BEGIN Material shown

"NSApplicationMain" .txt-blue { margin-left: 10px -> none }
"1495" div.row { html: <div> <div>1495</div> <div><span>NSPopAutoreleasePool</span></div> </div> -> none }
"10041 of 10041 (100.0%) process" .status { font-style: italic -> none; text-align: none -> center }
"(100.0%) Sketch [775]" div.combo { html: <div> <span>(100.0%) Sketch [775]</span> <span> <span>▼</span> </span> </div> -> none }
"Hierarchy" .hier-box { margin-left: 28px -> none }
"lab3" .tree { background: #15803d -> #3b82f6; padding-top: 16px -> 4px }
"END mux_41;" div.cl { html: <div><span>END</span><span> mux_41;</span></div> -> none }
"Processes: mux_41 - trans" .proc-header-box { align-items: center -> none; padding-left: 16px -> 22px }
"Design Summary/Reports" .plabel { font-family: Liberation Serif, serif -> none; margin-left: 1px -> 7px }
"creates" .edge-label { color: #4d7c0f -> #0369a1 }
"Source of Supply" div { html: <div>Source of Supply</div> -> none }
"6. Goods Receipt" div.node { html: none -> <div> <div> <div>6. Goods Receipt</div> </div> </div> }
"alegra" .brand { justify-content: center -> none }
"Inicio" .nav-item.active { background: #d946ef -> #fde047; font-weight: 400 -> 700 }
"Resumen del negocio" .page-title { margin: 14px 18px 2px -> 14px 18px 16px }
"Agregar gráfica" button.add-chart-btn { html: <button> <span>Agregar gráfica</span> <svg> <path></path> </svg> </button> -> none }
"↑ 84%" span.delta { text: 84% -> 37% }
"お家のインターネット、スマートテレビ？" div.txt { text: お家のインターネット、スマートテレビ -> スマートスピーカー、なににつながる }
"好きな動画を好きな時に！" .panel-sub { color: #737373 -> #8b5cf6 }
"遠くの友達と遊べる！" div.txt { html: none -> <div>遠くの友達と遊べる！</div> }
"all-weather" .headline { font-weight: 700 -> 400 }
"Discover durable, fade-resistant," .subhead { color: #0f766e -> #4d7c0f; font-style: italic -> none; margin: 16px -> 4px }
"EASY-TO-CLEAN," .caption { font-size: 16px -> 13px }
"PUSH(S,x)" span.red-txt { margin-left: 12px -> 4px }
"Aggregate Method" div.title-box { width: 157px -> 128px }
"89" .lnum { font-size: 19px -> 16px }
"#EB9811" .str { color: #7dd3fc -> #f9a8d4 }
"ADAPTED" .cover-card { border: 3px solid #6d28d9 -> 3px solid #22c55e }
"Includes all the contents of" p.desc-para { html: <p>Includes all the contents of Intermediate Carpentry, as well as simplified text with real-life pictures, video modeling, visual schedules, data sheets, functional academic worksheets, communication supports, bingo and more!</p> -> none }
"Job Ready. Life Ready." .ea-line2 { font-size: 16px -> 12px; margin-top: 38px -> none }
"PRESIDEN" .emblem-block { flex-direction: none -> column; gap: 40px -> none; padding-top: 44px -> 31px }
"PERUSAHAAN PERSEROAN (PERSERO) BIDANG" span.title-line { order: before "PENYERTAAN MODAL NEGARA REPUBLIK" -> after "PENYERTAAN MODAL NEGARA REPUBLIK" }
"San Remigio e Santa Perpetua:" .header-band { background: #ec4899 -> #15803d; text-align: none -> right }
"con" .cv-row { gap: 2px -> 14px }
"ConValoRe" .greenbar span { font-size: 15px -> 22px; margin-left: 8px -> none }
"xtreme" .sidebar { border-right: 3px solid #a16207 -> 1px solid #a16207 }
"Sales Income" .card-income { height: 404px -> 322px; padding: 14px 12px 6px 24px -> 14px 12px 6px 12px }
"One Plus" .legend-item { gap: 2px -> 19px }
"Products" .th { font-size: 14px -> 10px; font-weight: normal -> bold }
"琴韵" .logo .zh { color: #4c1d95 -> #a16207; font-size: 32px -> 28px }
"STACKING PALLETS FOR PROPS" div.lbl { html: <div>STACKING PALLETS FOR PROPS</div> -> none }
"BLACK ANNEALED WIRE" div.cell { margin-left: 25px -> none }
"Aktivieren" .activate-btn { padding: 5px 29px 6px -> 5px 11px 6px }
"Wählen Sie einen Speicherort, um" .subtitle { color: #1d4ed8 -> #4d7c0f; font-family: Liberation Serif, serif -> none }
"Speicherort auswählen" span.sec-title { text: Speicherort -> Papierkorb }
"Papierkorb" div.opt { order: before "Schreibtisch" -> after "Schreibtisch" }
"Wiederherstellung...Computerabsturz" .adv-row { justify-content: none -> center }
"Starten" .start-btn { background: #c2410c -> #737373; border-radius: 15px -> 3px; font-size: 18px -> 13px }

END Material shown

__Task description__: Would you be able to transcribe every line of the data exactly?

__Written reply__:
"NSApplicationMain" .txt-blue { margin-left: 10px -> none }
"1495" div.row { html: <div> <div>1495</div> <div><span>NSPopAutoreleasePool</span></div> </div> -> none }
"10041 of 10041 (100.0%) process" .status { font-style: italic -> none; text-align: none -> center }
"(100.0%) Sketch [775]" div.combo { html: <div> <span>(100.0%) Sketch [775]</span> <span> <span>▼</span> </span> </div> -> none }
"Hierarchy" .hier-box { margin-left: 28px -> none }
"lab3" .tree { background: #15803d -> #3b82f6; padding-top: 16px -> 4px }
"END mux_41;" div.cl { html: <div><span>END</span><span> mux_41;</span></div> -> none }
"Processes: mux_41 - trans" .proc-header-box { align-items: center -> none; padding-left: 16px -> 22px }
"Design Summary/Reports" .plabel { font-family: Liberation Serif, serif -> none; margin-left: 1px -> 7px }
"creates" .edge-label { color: #4d7c0f -> #0369a1 }
"Source of Supply" div { html: <div>Source of Supply</div> -> none }
"6. Goods Receipt" div.node { html: none -> <div> <div> <div>6. Goods Receipt</div> </div> </div> }
"alegra" .brand { justify-content: center -> none }
"Inicio" .nav-item.active { background: #d946ef -> #fde047; font-weight: 400 -> 700 }
"Resumen del negocio" .page-title { margin: 14px 18px 2px -> 14px 18px 16px }
"Agregar gráfica" button.add-chart-btn { html: <button> <span>Agregar gráfica</span> <svg> <path></path> </svg> </button> -> none }
"↑ 84%" span.delta { text: 84% -> 37% }
"お家のインターネット、スマートテレビ？" div.txt { text: お家のインターネット、スマートテレビ -> スマートスピーカー、なににつながる }
"好きな動画を好きな時に！" .panel-sub { color: #737373 -> #8b5cf6 }
"遠くの友達と遊べる！" div.txt { html: none -> <div>遠くの友達と遊べる！</div> }
"all-weather" .headline { font-weight: 700 -> 400 }
"Discover durable, fade-resistant," .subhead { color: #0f766e -> #4d7c0f; font-style: italic -> none; margin: 16px -> 4px }
"EASY-TO-CLEAN," .caption { font-size: 16px -> 13px }
"PUSH(S,x)" span.red-txt { margin-left: 12px -> 4px }
"Aggregate Method" div.title-box { width: 157px -> 128px }
"89" .lnum { font-size: 19px -> 16px }
"#EB9811" .str { color: #7dd3fc -> #f9a8d4 }
"ADAPTED" .cover-card { border: 3px solid #6d28d9 -> 3px solid #22c55e }
"Includes all the contents of" p.desc-para { html: <p>Includes all the contents of Intermediate Carpentry, as well as simplified text with real-life pictures, video modeling, visual schedules, data sheets, functional academic worksheets, communication supports, bingo and more!</p> -> none }
"Job Ready. Life Ready." .ea-line2 { font-size: 16px -> 12px; margin-top: 38px -> none }
"PRESIDEN" .emblem-block { flex-direction: none -> column; gap: 40px -> none; padding-top: 44px -> 31px }
"PERUSAHAAN PERSEROAN (PERSERO) BIDANG" span.title-line { order: before "PENYERTAAN MODAL NEGARA REPUBLIK" -> after "PENYERTAAN MODAL NEGARA REPUBLIK" }
"San Remigio e Santa Perpetua:" .header-band { background: #ec4899 -> #15803d; text-align: none -> right }
"con" .cv-row { gap: 2px -> 14px }
"ConValoRe" .greenbar span { font-size: 15px -> 22px; margin-left: 8px -> none }
"xtreme" .sidebar { border-right: 3px solid #a16207 -> 1px solid #a16207 }
"Sales Income" .card-income { height: 404px -> 322px; padding: 14px 12px 6px 24px -> 14px 12px 6px 12px }
"One Plus" .legend-item { gap: 2px -> 19px }
"Products" .th { font-size: 14px -> 10px; font-weight: normal -> bold }
"琴韵" .logo .zh { color: #4c1d95 -> #a16207; font-size: 32px -> 28px }
"STACKING PALLETS FOR PROPS" div.lbl { html: <div>STACKING PALLETS FOR PROPS</div> -> none }
"BLACK ANNEALED WIRE" div.cell { margin-left: 25px -> none }
"Aktivieren" .activate-btn { padding: 5px 29px 6px -> 5px 11px 6px }
"Wählen Sie einen Speicherort, um" .subtitle { color: #1d4ed8 -> #4d7c0f; font-family: Liberation Serif, serif -> none }
"Speicherort auswählen" span.sec-title { text: Speicherort -> Papierkorb }
"Papierkorb" div.opt { order: before "Schreibtisch" -> after "Schreibtisch" }
"Wiederherstellung...Computerabsturz" .adv-row { justify-content: none -> center }
"Starten" .start-btn { background: #c2410c -> #737373; border-radius: 15px -> 3px; font-size: 18px -> 13px }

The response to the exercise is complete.